自動テストにおける新たな課題
新たな課題も登場している。「どんなテストを実装すれば良いのか、悩んでいる人も多い」(末村氏)ことだ。特によく聞かれるのが、「E2Eテストのカバレッジを増やしたいがどうすれば増えるのかわからない」「どのようなテストがあれば障害の予防に効果的なのかが分からない」。テストの設計で課題を抱える組織・会社が非常に多いという。「テスト設計は非定型の業務なので、改善が難しかった」と末村氏。
そこで注目を集めているのがLLM(大規模言語モデル)の活用である。LLMは既存の自動化とは異なり、何らかのフォーマットで定式化されていなくても理解し、繰り返し実施するモノでなくても効果を発揮する。LLMであれば、仕様書の分析・テスト設計のようなワンショットかつ複雑な業務も自動化できる可能性が出てきたのだ。さらにマルチモーダルAIも登場しており、テキスト以外の入力も扱うことができる。「例えば画面遷移図や仕様書、バグ表などをAIに学習させてテストケースを作ることも現実的になっている」(末村氏)
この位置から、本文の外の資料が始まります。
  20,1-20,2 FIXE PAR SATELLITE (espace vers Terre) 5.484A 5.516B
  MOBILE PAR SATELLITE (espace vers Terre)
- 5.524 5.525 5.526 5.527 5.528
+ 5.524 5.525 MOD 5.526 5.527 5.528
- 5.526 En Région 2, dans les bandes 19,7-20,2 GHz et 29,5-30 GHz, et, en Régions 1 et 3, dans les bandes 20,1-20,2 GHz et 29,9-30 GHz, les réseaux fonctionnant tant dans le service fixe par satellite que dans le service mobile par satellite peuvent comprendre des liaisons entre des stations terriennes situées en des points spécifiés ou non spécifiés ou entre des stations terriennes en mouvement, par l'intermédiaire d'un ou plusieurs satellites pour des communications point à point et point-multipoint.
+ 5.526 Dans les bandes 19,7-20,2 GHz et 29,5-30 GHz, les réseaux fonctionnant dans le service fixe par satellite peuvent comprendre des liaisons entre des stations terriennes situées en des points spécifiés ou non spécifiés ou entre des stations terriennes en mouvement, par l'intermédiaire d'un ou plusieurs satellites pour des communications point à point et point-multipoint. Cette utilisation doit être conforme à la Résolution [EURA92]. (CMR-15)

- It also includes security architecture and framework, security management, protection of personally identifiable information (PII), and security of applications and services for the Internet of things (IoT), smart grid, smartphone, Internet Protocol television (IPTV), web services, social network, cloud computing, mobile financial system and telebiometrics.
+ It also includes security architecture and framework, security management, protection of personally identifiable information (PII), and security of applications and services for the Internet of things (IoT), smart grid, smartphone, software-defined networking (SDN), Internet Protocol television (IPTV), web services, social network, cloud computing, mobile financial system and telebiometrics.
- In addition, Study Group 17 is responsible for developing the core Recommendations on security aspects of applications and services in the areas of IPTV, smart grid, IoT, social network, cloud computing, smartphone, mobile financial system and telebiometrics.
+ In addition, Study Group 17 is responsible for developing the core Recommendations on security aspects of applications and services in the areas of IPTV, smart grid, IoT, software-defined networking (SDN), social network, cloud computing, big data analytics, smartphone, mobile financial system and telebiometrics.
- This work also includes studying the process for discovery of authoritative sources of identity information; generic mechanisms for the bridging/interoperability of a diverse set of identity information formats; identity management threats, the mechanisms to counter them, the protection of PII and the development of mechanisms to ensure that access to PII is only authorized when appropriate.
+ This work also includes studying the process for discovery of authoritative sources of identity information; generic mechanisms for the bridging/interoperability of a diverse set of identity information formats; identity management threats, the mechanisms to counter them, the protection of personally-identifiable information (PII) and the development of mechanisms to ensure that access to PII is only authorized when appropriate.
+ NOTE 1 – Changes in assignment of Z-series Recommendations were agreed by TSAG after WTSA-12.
現在、Autifyでは「Autify Genesis」という開発ドキュメントから、開発者の視点、テスト手法の視点、ユーザーの視点などトレーニング済みの観点を合わせて、テストシナリオを作成するAIソリューションのβ版を開発。「いくつかの会社から実際の仕様書を預かってパフォーマンスの改善に取り組んでいる」(末村氏)

「自動化を進めたいけど、目先のテスト業務に追われている」──。そんな木こりのジレンマに悩んでいるエンジニアにお勧めなのが、Autifyが昨年から提供を開始したテスト自動化導入支援・品質保証サービス「Autify Pro Service」の活用である。
自動テストは手動テストの代替ではなく、マインドセットの変化により、今では高速な開発サイクルの礎になるものとして捉える人が増えてきた。そのため「リリース前にテストしたい」から「常にテストし続けたい」にニーズは変化している。このような高度化したニーズに対応できる新たなソリューションが求められている。
E2Eテストは、忠実性は高いが低速なものとみられている。それゆえ、E2Eテストは限定的な利用がベストプラクティスとされていた。「理想的にはE2Eテストやユーザーが取り得る振る舞いの数だけ存在してほしい」と末村氏。それにはE2Eテストを縛る技術的制約が飛躍的に改善されることが必要になる。それができれば「将来のベストプラクティスは図のようなアイスクリームパフェのような形になる可能性がある」(末村氏)

Autifyはテストプロセス全体を支えるプロダクト、サービスを提供する会社へと進化している。テスト設計などの上流工程の自動化、より良いソフトウェアエンジニアリングを支える技術と文化の実装支援、高速なフィードバックサイクルを支援するE2Eテストの進化という領域にAutifyは投資をしていくという。